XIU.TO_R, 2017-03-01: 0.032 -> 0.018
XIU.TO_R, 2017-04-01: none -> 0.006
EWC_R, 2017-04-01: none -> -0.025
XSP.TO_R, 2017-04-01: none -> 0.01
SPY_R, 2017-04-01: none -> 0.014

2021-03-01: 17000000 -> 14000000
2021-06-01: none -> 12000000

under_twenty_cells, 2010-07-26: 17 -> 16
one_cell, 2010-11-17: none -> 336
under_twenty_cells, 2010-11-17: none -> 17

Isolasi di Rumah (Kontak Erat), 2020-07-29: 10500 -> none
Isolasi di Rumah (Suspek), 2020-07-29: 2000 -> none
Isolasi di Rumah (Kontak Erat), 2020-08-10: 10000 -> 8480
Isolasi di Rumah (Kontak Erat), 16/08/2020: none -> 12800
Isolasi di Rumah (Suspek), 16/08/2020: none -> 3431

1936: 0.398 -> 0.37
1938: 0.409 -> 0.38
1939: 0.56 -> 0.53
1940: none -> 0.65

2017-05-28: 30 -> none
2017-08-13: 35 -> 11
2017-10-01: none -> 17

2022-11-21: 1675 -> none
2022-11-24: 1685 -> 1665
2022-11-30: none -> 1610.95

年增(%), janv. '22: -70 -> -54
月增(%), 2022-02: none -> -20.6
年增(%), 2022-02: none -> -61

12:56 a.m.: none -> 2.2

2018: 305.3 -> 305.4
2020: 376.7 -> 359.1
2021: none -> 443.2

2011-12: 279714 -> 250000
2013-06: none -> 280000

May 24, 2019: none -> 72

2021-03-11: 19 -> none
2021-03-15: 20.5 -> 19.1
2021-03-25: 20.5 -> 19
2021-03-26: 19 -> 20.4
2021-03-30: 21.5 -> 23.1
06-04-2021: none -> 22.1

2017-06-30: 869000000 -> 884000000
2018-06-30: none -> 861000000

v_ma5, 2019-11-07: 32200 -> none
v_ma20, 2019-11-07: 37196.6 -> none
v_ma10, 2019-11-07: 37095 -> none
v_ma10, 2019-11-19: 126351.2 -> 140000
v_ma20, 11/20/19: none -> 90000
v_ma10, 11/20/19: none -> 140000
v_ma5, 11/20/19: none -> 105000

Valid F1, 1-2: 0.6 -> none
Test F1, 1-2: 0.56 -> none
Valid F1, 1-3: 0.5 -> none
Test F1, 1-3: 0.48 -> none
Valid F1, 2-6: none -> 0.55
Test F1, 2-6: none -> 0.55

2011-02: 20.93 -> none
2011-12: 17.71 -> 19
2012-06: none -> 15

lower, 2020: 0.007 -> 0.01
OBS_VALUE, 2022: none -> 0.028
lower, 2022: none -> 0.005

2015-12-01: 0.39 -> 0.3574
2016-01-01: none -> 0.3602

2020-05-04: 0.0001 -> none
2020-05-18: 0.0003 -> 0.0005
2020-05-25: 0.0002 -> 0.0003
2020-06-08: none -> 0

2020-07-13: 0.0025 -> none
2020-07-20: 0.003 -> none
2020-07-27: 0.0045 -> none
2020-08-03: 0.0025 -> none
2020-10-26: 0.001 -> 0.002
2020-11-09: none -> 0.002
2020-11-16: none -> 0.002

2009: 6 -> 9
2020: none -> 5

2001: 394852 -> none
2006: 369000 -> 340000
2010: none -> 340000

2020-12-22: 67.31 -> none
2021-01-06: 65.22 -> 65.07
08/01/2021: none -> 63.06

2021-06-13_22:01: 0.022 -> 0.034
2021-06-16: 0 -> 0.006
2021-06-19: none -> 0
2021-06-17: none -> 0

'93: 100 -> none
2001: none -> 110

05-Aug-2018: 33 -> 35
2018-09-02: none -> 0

◆ What to do
Copy out the lines of the records above in which the string "Rumah" appears.

◆ Final answer
Isolasi di Rumah (Kontak Erat), 2020-07-29: 10500 -> none
Isolasi di Rumah (Suspek), 2020-07-29: 2000 -> none
Isolasi di Rumah (Kontak Erat), 2020-08-10: 10000 -> 8480
Isolasi di Rumah (Kontak Erat), 16/08/2020: none -> 12800
Isolasi di Rumah (Suspek), 16/08/2020: none -> 3431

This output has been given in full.